THE PROBLEM: Write every line below out again, exactly as given, but leave out the pictures.

★ ★ ★

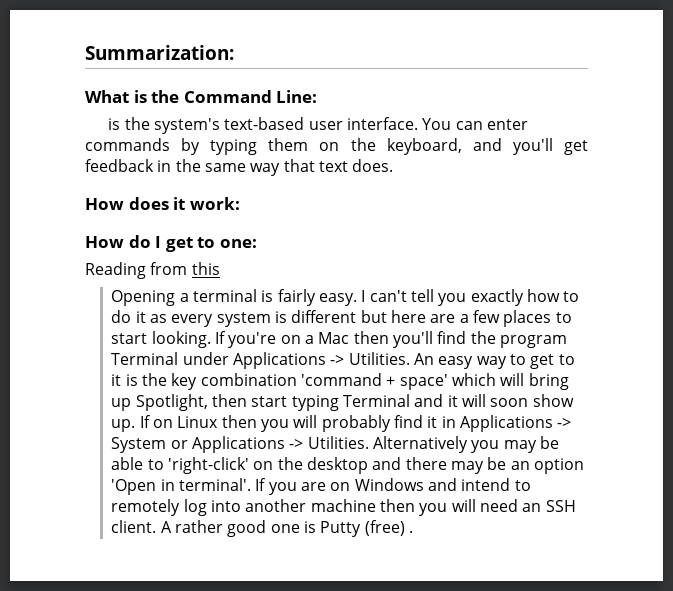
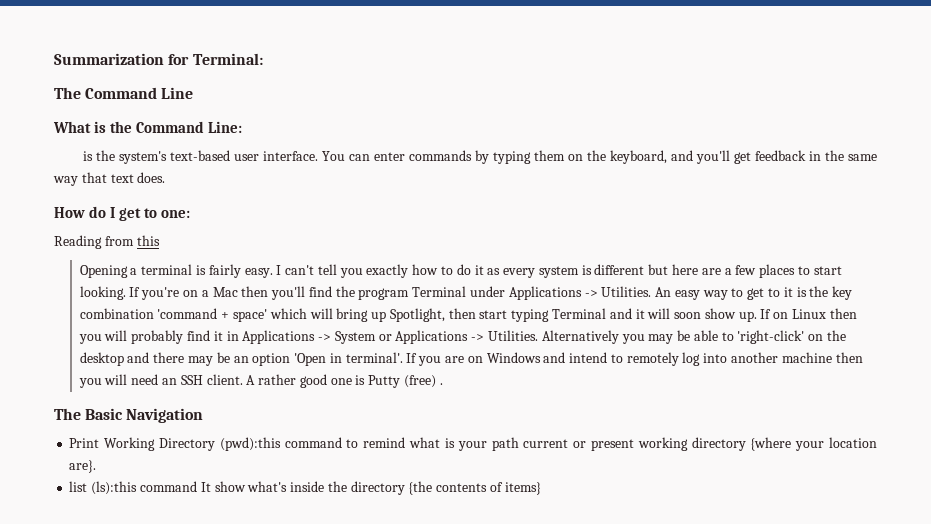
[85,45,234,60] Summarization: -> [54,53,263,65] [54,87,194,99] Summarization for Terminal: // The Command Line
[85,197,240,210] // How does it work: -> (166, 177) none
(413, 531) none -> [54,408,204,423] [69,437,878,451] [69,460,97,473] [69,481,541,495] // The Basic Navigation // Print Working Directory (pwd):this command to remind what is your path current or present working directory {where your location are}. // list (ls):this command It show what's inside the directory {the contents of items}

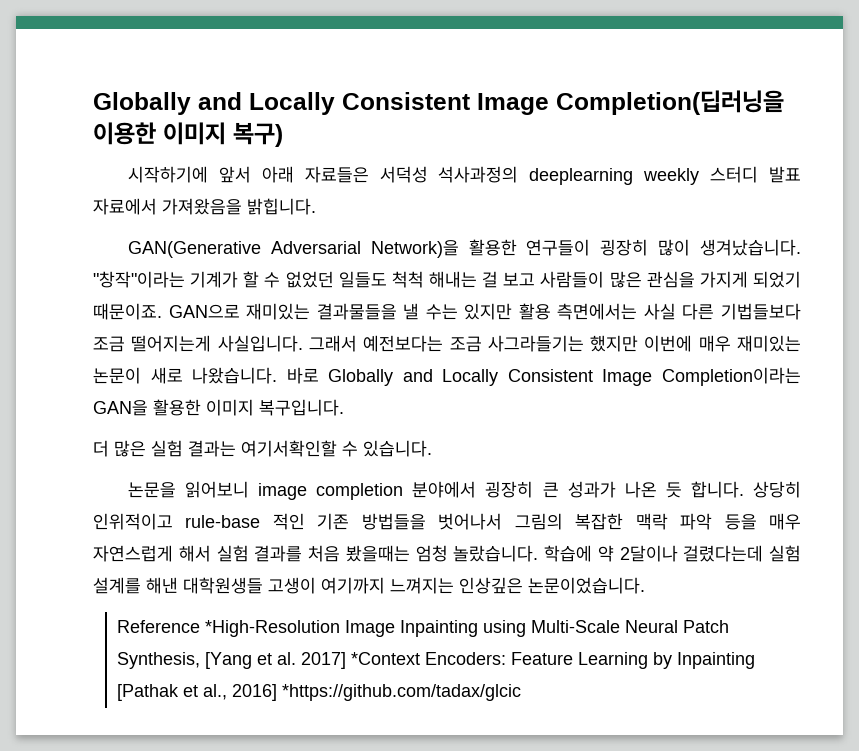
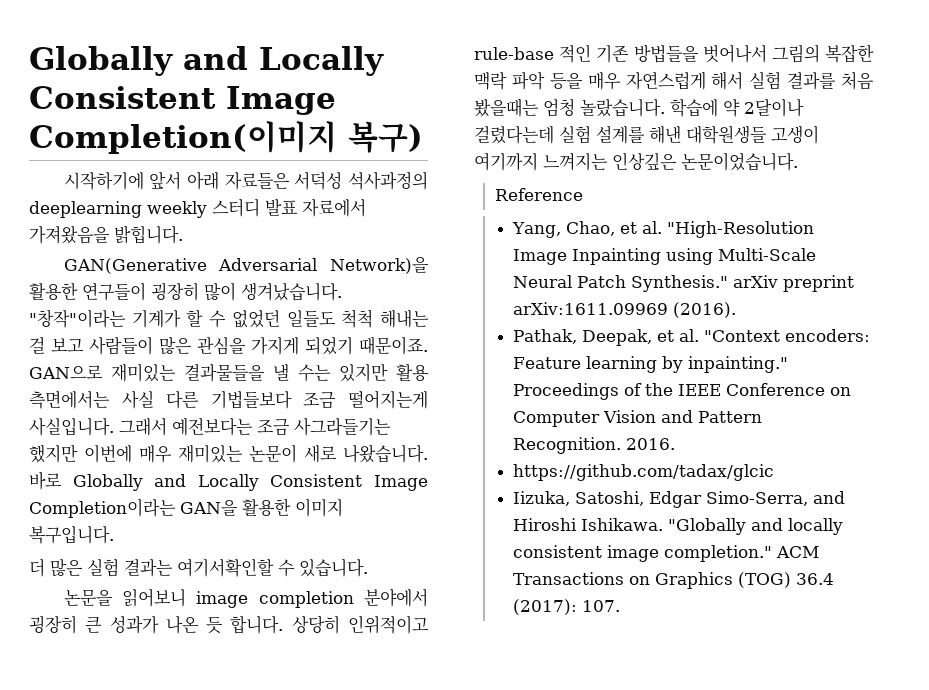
[93,90,784,115] [93,122,226,145] Globally and Locally Consistent Image Completion(딥러닝을 이용한 이미지 -> [29,46,384,76] [29,86,336,115] [29,121,337,154] Globally and Locally Consistent Image Completion(이미지
[205,620,341,637] *High-Resolution -> [512,221,815,238] // Yang, Chao, et al. "High-Resolution
[117,652,756,669] [117,684,522,701] Synthesis, [Yang et al. 2017] *Context Encoders: Feature Learning by Inpainting [Pathak et al., 2016] *https://github.com/tadax/glcic -> [631,275,855,292] [513,302,737,318] [513,329,871,346] [513,356,789,373] [513,383,852,400] [513,410,763,427] [513,437,676,454] [513,464,775,481] [513,491,846,508] [513,518,844,535] [513,545,820,562] [513,572,835,589] [513,599,621,615] Synthesis." arXiv preprint arXiv:1611.09969 (2016). // Pathak, Deepak, et al. "Context encoders: Feature learning by inpainting." Proceedings of the IEEE Conference on Computer Vision and Pattern Recognition. 2016. // https://github.com/tadax/glcic // Iizuka, Satoshi, Edgar Simo-Serra, and Hiroshi Ishikawa. "Globally and locally consistent image completion." ACM Transactions on Graphics (TOG) 36.4 (2017): 107.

★ ★ ★

EXERCISE SOLUTION:
[85,45,234,60] Summarization: -> [54,53,263,65] [54,87,194,99] Summarization for Terminal: // The Command Line
[85,197,240,210] // How does it work: -> (166, 177) none
(413, 531) none -> [54,408,204,423] [69,437,878,451] [69,460,97,473] [69,481,541,495] // The Basic Navigation // Print Working Directory (pwd):this command to remind what is your path current or present working directory {where your location are}. // list (ls):this command It show what's inside the directory {the contents of items}

[93,90,784,115] [93,122,226,145] Globally and Locally Consistent Image Completion(딥러닝을 이용한 이미지 -> [29,46,384,76] [29,86,336,115] [29,121,337,154] Globally and Locally Consistent Image Completion(이미지
[205,620,341,637] *High-Resolution -> [512,221,815,238] // Yang, Chao, et al. "High-Resolution
[117,652,756,669] [117,684,522,701] Synthesis, [Yang et al. 2017] *Context Encoders: Feature Learning by Inpainting [Pathak et al., 2016] *https://github.com/tadax/glcic -> [631,275,855,292] [513,302,737,318] [513,329,871,346] [513,356,789,373] [513,383,852,400] [513,410,763,427] [513,437,676,454] [513,464,775,481] [513,491,846,508] [513,518,844,535] [513,545,820,562] [513,572,835,589] [513,599,621,615] Synthesis." arXiv preprint arXiv:1611.09969 (2016). // Pathak, Deepak, et al. "Context encoders: Feature learning by inpainting." Proceedings of the IEEE Conference on Computer Vision and Pattern Recognition. 2016. // https://github.com/tadax/glcic // Iizuka, Satoshi, Edgar Simo-Serra, and Hiroshi Ishikawa. "Globally and locally consistent image completion." ACM Transactions on Graphics (TOG) 36.4 (2017): 107.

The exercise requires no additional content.